Nous avons, d’une part, développé un purificateur d’air destiné tant au grand public qu’aux professionnels. Nous l’avons lancé commercialement il y a peu, sous le nom d’Alana.

Nous le fabriquons en France dans notre atelier en Aquitaine. Les volumes augmentant, nous avons aussi sous-traité une partie de notre fabrication auprès de partenaires basés en France ou dans le Pays basque espagnol.

D’autre part, nous avons aussi présenté ce procédé d’e-filtration à des industriels de la qualité de l’air des bâtiments. Nous avons alors commencé à travailler avec Aldes, qui a perçu le potentiel de notre technologie. Ils nous ont ainsi proposé de développer une première application : l’entrée d’air filtrante, destinée aux systèmes de VMC simple flux des bâtiments résidentiels. Nous venons de lancer cette deuxième solution, commercialisée par Aldes.

Quelles performances ces solutions de purification atteignent-elles ?

L’entrée d’air filtrante est adaptée à des débits d’environ 35 m³/h, avec une performance de filtration de l’ordre de 80 % pour les PM1[1]. C’est mieux que les meilleurs filtres installés dans le tertiaire… !

Pour le purificateur d’air Alana, les performances sont encore plus élevées. Il dispose de quatre débits. Sur les deux débits inférieurs, l’appareil dépasse les 99 % de filtration et sur les deux débits supérieurs, il se situe un peu en deçà, mais toujours au-dessus de 90 %.

Sur quels types de polluants de l’air ces dispositifs agissent-ils ?

Nos solutions agissent sur toutes les natures de particules : suies et particules minérales, biocontaminants tels que les bactéries et les spores, ainsi que les microgouttelettes potentiellement chargées en virus, notamment celui qui est responsable de la Covid-19. Le procédé ne fonctionne cependant pas sur les gaz, les COV, ou alors très peu.

Nous avons en revanche constaté une bonne efficacité sur les odeurs. Nous devons encore réaliser des tests en laboratoire pour bien comprendre cet effet.

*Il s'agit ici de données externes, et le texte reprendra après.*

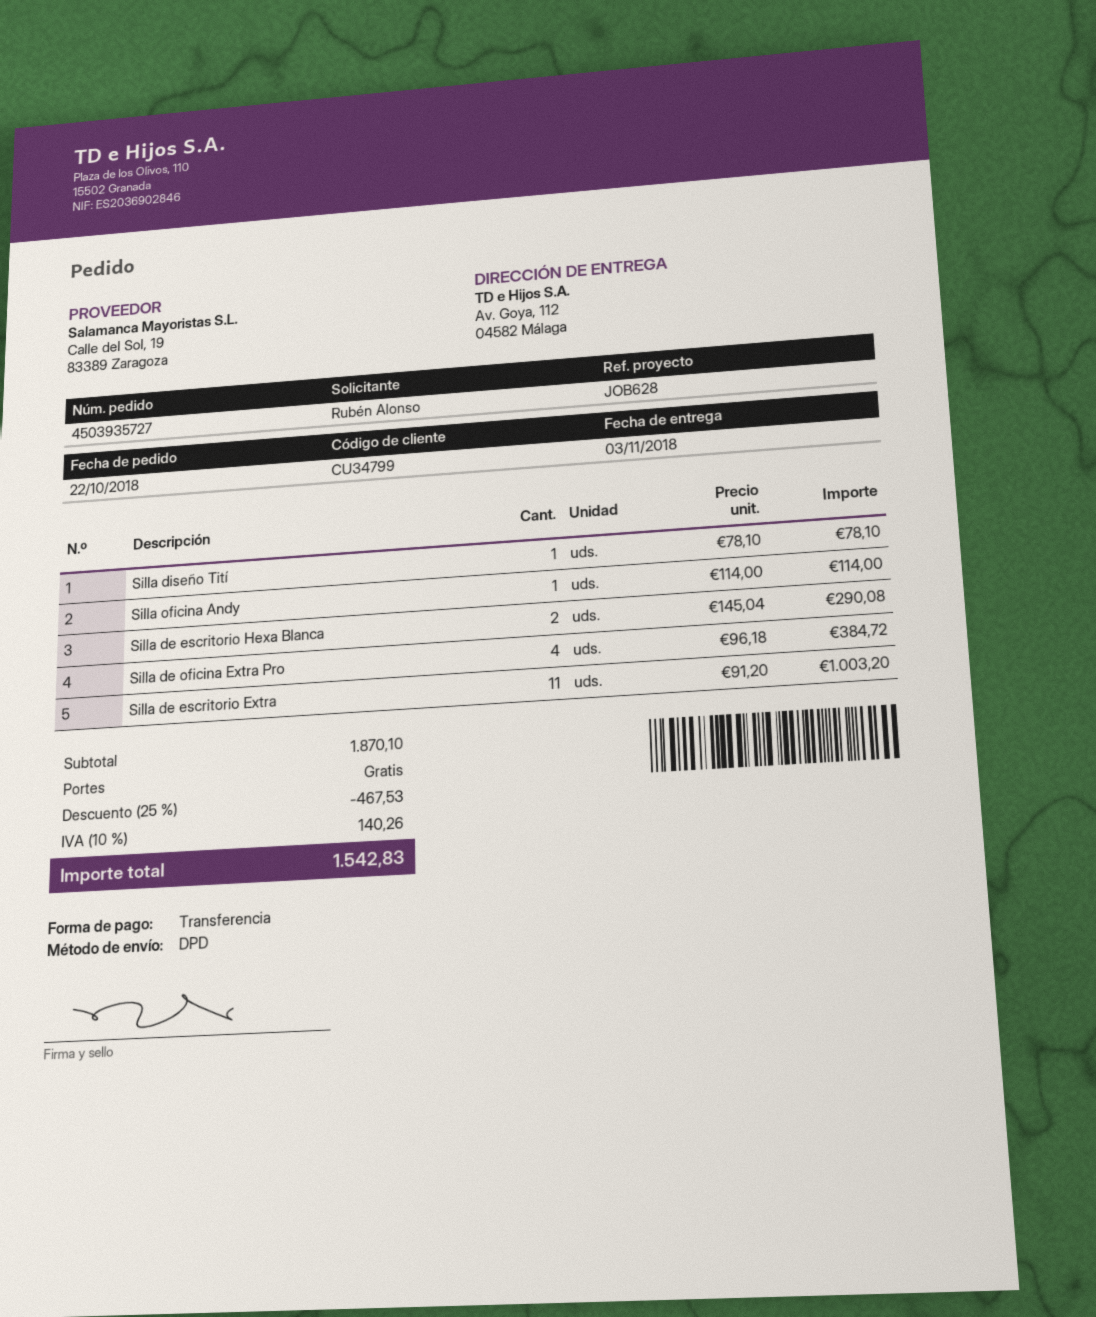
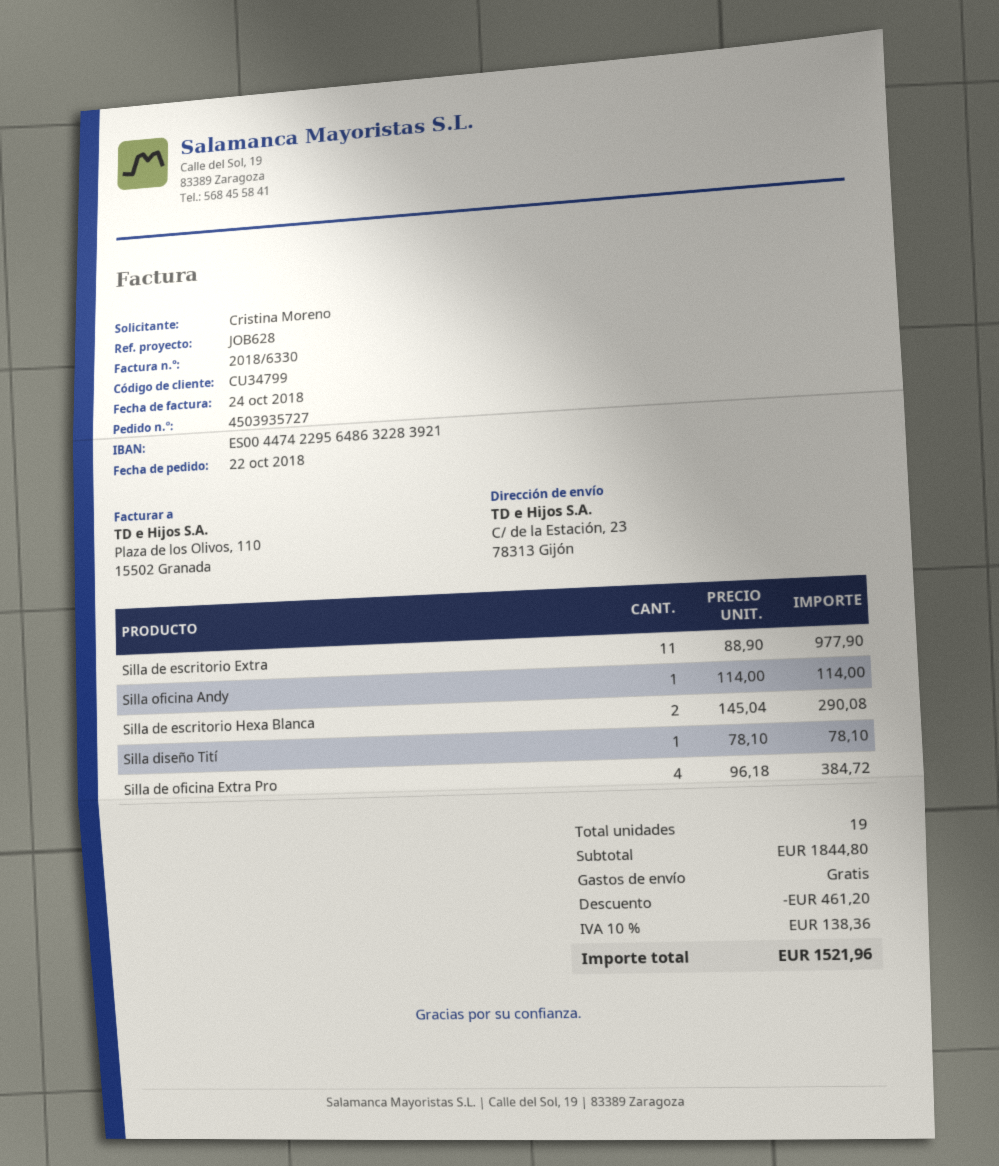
ordered by: Rubén Alonso -> Cristina Moreno
ship to: Av. Goya, 112, 04582 Málaga -> C/ de la Estación, 23, 78313 Gijón
Silla de escritorio Extra: 11 x 91.20 = 1003.20 -> 11 x 88.90 = 977.90
subtotal: 1870.10 -> 1844.80
discount: 467.53 -> 461.20
tax: 10% = 140.26 -> 10% = 138.36
total: 1542.83 -> 1521.96

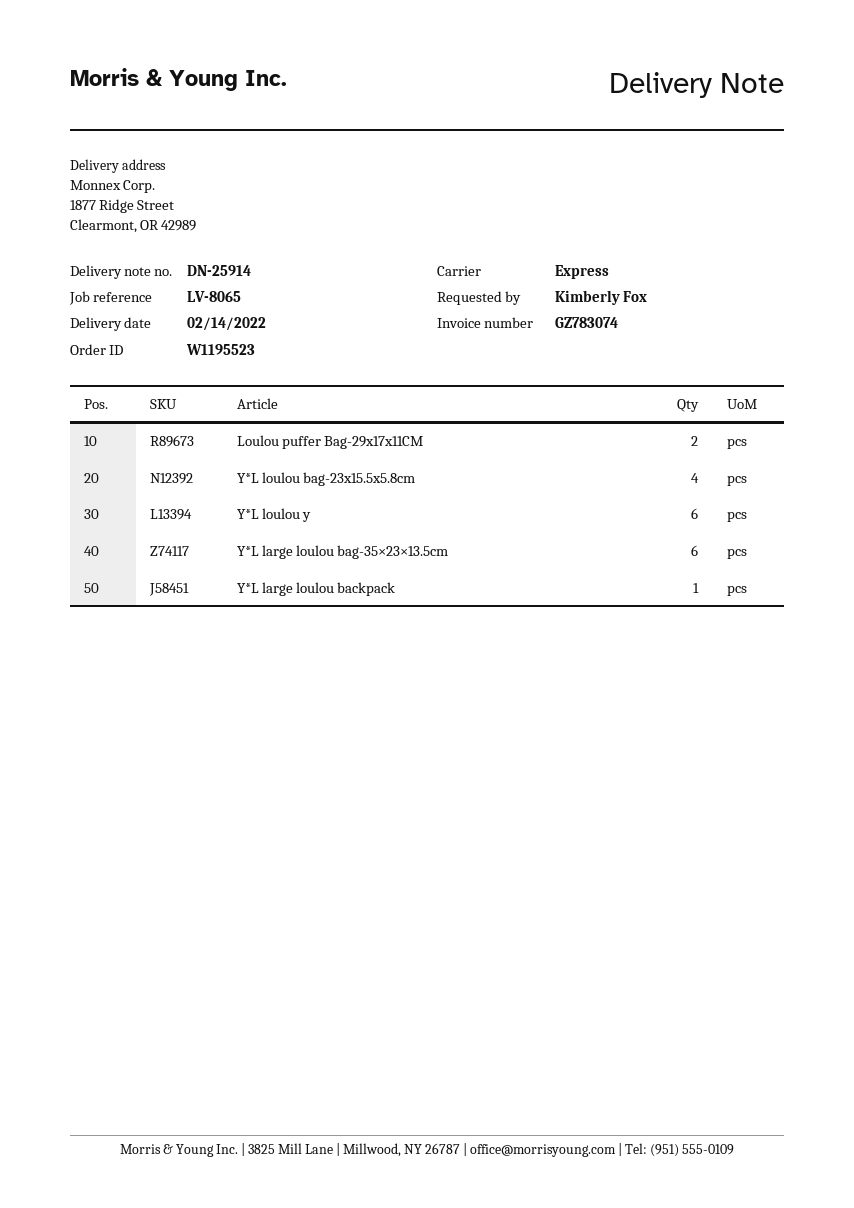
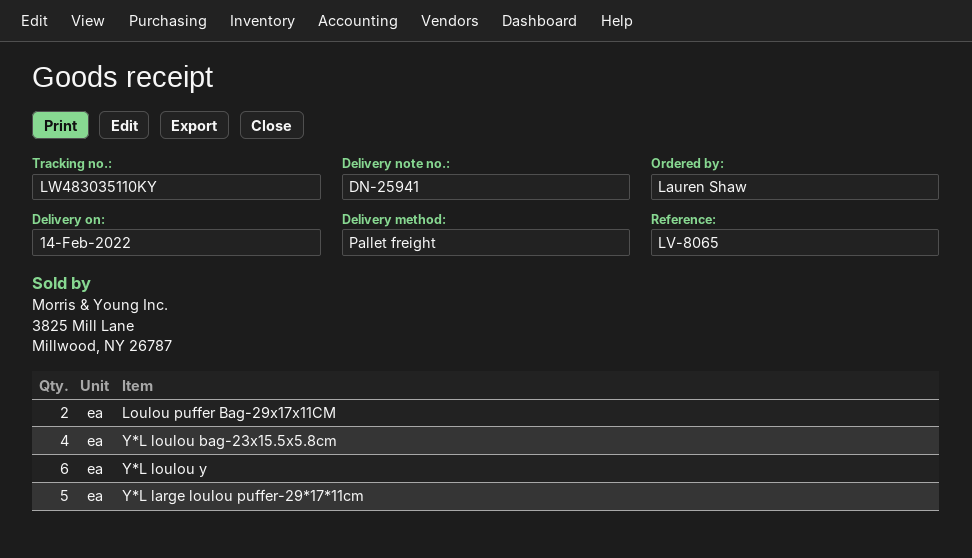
delivery note number: DN-25914 -> DN-25941
ordered by: Kimberly Fox -> Lauren Shaw
shipping method: express -> pallet freight
Y*L large loulou bag-35×23×13.5cm: 6 -> none
Y*L large loulou backpack: 1 -> none
Y*L large loulou puffer-29*17*11cm: none -> 5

Avez-vous éventuellement d’autres produits en préparation ?

Nous sommes effectivement impliqués dans un projet européen de recherche qui vise à évaluer tous les impacts sur la santé des enfants de la pollution de l’air ainsi que les solutions de remédiation. Nous travaillons donc sur une évolution d’Alana, sur laquelle je ne peux pas encore tout dire, si ce n’est qu’elle utilisera notre technologie d’e-filtration complétée par plusieurs briques technologiques supplémentaires.

Nous sommes aussi engagés dans un projet de recherche qui vise, lui, plutôt des applications dans le tertiaire. Il s’agit d’utiliser l’e-filtration en lieu et place ou en complément de la filtration conventionnelle des systèmes de VMC double flux. Ceci afin d’améliorer nettement les performances de filtration sans augmenter la consommation d’énergie.

Ces différents projets devraient aboutir à des solutions concrètes aux alentours de 2024-2025.

Image de une : Pierre Guitton, co-fondateur et président de Teqoya – Crédit Laurent Sacco


[1] Particules de taille inférieure à 1 micron.